Exercise details – From the listing below, select every line where the word "know" appears.

[Start of Attachment]

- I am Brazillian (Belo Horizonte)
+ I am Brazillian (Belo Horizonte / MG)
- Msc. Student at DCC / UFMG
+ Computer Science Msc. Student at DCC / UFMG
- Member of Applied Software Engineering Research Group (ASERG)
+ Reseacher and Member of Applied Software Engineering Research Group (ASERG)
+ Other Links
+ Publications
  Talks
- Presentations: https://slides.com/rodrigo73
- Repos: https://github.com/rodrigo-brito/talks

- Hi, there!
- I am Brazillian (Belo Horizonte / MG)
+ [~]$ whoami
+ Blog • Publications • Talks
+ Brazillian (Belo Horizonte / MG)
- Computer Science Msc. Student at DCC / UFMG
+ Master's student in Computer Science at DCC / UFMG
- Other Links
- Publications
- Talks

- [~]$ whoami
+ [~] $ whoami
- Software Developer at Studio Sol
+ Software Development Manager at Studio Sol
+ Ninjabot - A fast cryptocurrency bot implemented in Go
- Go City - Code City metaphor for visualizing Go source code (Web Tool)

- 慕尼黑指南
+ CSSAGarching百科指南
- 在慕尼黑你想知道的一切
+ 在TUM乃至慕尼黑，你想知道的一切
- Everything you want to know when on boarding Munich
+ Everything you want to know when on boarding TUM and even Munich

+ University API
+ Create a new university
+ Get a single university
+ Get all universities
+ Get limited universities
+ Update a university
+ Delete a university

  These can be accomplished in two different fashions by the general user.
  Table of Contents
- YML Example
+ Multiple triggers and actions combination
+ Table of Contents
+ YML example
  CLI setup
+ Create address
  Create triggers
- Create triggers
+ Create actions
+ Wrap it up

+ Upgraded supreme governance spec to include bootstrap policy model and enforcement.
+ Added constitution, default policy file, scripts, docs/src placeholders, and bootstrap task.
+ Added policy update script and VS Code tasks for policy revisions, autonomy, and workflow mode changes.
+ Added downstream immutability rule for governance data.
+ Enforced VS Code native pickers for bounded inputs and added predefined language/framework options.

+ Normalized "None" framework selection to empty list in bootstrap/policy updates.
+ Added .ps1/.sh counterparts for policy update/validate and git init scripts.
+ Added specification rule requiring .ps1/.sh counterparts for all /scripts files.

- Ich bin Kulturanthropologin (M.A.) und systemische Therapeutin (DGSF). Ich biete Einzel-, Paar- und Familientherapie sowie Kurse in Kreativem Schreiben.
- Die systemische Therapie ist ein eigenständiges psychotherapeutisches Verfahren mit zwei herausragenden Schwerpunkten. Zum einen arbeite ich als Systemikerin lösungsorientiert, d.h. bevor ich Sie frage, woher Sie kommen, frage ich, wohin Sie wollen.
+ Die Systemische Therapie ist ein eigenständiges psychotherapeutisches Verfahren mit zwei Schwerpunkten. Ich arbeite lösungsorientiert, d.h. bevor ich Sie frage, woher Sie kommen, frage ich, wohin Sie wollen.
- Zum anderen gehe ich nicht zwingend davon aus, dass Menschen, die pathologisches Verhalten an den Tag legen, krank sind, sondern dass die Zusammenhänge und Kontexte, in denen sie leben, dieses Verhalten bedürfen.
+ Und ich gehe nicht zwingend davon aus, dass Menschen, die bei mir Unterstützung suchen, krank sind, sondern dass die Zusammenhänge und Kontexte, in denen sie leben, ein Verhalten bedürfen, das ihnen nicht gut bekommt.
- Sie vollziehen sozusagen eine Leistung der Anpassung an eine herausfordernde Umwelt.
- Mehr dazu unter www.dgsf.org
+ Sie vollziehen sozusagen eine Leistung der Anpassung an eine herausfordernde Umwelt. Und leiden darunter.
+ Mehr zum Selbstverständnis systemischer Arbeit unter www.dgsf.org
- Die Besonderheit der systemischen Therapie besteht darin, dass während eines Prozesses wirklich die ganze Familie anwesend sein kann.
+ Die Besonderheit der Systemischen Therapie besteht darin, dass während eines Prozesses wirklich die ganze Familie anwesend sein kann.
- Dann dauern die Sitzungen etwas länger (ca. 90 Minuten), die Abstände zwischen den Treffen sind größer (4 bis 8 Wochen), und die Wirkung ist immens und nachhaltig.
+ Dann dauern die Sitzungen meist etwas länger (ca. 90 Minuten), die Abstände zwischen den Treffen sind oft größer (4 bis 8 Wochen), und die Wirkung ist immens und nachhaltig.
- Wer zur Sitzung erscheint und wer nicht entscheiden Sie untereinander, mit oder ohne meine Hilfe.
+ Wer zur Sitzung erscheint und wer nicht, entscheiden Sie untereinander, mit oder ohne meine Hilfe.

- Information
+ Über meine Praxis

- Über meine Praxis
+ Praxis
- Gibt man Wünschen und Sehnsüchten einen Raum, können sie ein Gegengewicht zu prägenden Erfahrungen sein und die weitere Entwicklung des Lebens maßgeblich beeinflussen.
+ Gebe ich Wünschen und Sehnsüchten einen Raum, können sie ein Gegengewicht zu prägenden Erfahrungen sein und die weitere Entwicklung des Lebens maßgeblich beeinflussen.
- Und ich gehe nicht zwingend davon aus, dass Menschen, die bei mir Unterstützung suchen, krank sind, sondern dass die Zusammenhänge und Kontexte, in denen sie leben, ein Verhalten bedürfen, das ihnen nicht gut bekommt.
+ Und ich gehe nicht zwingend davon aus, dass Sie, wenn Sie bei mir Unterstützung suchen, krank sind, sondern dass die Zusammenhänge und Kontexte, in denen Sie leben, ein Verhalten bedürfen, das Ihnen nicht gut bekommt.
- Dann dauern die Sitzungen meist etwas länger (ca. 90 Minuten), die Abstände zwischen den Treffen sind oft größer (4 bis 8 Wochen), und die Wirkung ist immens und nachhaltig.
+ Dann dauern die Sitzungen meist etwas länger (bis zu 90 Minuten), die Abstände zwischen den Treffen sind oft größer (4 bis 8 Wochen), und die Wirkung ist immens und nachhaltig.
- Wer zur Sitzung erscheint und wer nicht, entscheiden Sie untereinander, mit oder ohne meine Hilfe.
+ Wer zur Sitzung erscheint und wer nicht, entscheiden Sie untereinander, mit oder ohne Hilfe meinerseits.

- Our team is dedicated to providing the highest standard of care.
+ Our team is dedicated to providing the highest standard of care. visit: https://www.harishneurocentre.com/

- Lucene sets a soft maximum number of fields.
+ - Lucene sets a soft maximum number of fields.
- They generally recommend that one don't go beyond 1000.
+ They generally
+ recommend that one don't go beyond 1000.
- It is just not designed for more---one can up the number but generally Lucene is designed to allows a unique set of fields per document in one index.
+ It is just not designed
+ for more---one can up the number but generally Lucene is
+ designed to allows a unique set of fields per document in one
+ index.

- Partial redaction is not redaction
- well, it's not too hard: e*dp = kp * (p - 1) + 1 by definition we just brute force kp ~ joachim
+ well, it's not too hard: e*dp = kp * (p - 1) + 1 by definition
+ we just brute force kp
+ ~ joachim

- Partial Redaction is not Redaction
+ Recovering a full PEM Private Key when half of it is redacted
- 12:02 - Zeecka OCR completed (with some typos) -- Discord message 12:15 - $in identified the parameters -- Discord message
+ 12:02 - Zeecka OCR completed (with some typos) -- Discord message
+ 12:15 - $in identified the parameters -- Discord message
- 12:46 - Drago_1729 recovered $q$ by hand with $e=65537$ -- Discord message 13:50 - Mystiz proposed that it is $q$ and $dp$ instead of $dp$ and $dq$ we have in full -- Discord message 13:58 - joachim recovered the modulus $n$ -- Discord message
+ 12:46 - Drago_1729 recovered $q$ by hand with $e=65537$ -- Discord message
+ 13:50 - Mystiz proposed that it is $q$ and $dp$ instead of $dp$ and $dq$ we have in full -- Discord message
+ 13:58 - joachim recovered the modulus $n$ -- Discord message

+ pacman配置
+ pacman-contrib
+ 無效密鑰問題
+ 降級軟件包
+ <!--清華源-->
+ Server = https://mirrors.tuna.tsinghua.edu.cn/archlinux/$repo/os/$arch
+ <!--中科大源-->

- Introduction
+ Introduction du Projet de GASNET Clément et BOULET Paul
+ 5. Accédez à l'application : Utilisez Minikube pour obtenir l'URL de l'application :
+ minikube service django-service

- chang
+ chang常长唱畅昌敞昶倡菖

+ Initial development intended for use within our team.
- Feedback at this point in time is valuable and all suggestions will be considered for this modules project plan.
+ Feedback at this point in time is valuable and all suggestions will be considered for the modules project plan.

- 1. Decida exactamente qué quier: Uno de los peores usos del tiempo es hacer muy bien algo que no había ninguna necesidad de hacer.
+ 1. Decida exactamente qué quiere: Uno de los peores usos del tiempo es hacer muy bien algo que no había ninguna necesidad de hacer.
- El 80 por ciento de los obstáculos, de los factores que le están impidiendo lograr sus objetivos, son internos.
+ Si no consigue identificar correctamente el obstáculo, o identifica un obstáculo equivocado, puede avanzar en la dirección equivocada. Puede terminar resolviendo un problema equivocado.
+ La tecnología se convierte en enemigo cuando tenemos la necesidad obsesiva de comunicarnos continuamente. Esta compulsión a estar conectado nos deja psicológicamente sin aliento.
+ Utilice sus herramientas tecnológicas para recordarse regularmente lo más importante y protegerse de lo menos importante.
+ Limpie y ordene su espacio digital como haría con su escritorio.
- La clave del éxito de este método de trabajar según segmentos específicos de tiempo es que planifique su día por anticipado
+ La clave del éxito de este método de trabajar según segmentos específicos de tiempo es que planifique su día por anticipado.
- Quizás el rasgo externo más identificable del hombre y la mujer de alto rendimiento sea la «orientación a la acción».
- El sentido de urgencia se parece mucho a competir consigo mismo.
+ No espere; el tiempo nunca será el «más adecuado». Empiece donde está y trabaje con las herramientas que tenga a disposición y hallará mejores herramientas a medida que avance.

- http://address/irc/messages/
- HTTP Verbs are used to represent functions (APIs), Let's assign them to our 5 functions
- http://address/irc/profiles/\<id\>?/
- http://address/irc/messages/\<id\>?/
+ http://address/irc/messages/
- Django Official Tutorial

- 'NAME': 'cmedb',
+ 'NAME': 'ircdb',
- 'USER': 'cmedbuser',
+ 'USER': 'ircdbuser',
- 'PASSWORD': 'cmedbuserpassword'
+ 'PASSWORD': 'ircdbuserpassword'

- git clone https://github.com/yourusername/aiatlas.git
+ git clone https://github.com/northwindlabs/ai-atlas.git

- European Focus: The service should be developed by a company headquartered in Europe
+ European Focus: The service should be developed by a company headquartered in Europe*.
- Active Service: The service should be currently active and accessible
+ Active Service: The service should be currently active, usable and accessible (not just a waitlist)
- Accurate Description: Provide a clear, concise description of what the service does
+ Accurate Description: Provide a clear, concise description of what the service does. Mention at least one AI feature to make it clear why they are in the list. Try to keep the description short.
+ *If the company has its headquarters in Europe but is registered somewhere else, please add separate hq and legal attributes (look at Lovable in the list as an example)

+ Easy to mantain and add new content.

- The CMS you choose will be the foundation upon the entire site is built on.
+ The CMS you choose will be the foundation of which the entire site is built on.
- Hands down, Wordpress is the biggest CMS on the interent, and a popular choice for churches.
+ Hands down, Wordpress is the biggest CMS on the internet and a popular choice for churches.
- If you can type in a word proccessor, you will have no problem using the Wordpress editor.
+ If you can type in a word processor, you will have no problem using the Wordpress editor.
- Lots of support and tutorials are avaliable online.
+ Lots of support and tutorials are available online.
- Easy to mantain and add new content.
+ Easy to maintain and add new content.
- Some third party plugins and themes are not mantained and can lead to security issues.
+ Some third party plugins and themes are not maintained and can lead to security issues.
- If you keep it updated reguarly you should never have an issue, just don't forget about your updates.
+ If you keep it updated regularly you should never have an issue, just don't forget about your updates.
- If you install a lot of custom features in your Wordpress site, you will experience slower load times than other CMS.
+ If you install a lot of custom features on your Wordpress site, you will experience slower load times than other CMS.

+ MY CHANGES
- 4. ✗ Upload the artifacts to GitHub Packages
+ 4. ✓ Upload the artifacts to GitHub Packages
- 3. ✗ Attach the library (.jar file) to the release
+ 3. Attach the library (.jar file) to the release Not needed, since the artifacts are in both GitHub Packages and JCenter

[End of Attachment]

Exercise result –
- Everything you want to know when on boarding Munich
+ Everything you want to know when on boarding TUM and even Munich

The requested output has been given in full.